TASK BRIEF: Please write out, exactly, every line of the listing from its first line through the one that includes "[37,498,311,510] http://<machine.ip.address>:8080/former ->".

SUPPLIED MATERIAL:
*****
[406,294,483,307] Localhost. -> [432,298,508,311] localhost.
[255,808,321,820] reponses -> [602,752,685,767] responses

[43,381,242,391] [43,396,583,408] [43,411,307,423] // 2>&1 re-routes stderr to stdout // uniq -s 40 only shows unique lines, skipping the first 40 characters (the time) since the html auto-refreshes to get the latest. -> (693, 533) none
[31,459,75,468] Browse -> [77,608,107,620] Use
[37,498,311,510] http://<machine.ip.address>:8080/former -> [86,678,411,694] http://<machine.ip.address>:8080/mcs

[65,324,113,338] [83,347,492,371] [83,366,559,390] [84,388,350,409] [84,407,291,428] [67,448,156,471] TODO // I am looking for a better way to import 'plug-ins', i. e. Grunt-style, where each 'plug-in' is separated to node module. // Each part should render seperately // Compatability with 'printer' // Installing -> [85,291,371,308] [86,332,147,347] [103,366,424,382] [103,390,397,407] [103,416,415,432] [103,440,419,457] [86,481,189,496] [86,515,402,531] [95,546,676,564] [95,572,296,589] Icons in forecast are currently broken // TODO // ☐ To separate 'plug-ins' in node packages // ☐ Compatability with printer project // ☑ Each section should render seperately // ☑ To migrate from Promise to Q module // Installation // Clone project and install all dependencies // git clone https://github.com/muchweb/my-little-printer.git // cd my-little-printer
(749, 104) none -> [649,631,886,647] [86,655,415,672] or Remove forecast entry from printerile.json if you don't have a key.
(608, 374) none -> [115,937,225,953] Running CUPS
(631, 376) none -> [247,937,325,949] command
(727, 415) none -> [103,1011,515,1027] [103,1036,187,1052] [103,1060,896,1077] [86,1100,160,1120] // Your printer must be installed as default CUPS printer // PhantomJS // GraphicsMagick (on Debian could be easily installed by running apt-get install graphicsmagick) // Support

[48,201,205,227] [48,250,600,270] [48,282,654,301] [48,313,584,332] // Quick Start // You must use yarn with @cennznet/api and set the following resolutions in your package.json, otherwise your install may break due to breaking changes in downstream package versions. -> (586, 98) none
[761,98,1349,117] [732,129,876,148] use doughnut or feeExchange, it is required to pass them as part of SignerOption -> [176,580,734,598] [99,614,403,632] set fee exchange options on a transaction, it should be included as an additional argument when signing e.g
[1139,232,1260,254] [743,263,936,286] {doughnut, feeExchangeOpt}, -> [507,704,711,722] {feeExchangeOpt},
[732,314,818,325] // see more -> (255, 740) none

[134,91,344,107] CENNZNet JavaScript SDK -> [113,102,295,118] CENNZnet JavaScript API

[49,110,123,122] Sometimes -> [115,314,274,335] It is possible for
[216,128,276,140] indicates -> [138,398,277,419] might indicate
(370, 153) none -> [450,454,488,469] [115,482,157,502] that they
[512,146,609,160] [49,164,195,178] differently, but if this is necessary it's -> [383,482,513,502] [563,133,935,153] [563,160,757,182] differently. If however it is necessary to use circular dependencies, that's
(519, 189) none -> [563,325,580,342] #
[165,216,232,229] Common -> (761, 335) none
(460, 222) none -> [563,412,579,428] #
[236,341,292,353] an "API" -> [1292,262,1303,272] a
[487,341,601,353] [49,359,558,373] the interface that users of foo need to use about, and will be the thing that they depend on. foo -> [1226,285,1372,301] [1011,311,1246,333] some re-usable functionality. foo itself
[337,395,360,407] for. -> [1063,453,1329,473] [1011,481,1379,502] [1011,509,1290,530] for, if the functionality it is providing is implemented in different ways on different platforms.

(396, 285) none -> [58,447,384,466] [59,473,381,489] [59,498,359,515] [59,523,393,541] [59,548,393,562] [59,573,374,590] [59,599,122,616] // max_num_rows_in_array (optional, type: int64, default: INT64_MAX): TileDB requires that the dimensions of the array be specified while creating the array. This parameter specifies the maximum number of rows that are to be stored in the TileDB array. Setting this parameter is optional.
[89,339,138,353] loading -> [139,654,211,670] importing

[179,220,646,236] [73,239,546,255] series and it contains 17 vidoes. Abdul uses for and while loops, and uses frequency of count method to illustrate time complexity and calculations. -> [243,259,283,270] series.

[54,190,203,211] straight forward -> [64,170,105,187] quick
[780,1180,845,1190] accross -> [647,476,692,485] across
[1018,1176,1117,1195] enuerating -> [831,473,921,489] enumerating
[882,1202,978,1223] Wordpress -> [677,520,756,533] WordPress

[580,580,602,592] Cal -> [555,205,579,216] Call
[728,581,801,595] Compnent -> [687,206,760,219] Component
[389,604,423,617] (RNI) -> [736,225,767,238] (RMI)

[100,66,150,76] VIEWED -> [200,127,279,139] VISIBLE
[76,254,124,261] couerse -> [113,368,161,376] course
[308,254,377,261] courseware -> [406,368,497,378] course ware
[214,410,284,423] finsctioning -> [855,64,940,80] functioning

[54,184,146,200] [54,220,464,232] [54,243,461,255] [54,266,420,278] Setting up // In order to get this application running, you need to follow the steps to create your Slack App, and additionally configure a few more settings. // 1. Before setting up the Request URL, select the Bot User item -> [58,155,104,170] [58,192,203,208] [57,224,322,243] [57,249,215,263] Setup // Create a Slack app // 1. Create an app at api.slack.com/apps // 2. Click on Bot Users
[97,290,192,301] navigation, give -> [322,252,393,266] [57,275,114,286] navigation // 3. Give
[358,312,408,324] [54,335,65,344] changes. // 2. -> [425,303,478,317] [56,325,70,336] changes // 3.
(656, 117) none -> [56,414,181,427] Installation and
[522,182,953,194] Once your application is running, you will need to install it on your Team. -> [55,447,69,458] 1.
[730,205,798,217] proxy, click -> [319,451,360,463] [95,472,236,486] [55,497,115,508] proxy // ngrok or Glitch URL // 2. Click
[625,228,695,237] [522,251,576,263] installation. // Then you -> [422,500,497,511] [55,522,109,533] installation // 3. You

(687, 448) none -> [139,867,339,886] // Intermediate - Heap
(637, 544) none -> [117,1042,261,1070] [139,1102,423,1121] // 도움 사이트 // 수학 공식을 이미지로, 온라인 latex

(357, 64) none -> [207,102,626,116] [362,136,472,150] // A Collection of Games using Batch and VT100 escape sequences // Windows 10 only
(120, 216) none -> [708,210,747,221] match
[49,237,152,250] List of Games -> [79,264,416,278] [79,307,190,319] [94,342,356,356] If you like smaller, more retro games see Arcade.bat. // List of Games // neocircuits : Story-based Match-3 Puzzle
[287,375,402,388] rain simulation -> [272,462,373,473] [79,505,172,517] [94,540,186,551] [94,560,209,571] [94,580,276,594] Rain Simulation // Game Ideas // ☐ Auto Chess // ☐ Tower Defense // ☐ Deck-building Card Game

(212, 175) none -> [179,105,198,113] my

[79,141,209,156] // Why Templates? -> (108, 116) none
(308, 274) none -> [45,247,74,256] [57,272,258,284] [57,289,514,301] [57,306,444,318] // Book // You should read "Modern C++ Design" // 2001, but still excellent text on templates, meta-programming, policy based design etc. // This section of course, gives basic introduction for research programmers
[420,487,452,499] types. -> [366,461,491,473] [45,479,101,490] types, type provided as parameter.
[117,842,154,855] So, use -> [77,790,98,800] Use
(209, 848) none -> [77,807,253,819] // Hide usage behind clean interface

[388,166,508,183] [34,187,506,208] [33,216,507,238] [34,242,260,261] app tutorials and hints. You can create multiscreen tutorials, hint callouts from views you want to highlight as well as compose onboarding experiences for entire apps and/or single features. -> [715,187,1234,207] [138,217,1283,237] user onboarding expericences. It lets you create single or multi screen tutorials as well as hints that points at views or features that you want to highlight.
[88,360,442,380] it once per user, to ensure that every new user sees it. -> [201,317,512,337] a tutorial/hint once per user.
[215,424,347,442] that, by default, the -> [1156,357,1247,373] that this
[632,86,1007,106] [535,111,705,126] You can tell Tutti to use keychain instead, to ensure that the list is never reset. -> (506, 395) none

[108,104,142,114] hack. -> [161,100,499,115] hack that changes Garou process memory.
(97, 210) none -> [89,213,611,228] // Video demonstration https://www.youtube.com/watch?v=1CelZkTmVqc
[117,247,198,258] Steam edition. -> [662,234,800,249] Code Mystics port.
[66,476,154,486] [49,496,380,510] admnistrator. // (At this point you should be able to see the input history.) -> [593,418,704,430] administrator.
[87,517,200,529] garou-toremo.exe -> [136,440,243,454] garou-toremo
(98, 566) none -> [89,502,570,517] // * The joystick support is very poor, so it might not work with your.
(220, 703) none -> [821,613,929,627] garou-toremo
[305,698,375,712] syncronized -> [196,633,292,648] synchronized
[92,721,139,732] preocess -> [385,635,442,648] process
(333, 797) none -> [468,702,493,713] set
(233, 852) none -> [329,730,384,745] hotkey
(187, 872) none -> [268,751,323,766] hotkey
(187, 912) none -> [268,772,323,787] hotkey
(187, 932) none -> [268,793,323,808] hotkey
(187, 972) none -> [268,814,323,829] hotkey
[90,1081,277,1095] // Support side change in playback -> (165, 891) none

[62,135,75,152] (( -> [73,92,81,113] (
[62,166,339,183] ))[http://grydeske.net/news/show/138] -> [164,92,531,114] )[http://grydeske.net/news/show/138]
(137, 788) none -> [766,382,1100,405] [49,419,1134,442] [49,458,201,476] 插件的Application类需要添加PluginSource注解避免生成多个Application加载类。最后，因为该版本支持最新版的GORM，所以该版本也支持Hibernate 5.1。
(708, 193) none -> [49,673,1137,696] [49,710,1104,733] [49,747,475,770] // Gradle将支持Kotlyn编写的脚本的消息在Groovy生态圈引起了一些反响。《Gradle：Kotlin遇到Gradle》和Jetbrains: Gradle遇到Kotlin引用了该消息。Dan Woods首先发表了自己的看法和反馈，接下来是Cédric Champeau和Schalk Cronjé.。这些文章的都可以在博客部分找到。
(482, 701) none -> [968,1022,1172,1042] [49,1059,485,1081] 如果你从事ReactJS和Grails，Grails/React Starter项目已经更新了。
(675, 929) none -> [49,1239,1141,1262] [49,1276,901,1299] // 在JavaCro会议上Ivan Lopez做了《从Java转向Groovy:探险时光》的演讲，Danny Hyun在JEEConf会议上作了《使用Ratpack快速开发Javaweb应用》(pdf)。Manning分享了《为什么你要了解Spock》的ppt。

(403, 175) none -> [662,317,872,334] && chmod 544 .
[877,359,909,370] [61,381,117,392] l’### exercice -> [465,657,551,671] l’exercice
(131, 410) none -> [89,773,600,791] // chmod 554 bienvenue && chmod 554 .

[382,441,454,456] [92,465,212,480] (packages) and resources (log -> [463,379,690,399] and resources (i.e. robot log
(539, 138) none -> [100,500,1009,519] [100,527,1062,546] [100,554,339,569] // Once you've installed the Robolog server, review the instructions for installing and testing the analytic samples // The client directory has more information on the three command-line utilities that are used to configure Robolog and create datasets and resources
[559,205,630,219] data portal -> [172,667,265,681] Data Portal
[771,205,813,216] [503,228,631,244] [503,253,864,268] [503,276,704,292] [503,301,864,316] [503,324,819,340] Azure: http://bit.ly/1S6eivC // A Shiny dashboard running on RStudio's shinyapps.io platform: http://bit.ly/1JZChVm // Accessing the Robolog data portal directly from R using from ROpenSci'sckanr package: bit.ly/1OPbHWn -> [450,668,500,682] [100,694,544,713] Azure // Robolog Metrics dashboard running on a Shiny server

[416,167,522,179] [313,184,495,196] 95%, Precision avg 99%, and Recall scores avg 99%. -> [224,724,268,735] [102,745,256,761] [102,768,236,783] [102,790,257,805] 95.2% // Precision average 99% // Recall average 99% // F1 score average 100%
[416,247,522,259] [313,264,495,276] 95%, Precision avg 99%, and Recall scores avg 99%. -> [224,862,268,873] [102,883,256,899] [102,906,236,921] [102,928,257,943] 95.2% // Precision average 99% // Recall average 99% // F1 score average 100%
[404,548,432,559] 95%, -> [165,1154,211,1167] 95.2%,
*****
OUTPUT OF THE EXERCISE:
[406,294,483,307] Localhost. -> [432,298,508,311] localhost.
[255,808,321,820] reponses -> [602,752,685,767] responses

[43,381,242,391] [43,396,583,408] [43,411,307,423] // 2>&1 re-routes stderr to stdout // uniq -s 40 only shows unique lines, skipping the first 40 characters (the time) since the html auto-refreshes to get the latest. -> (693, 533) none
[31,459,75,468] Browse -> [77,608,107,620] Use
[37,498,311,510] http://<machine.ip.address>:8080/former -> [86,678,411,694] http://<machine.ip.address>:8080/mcs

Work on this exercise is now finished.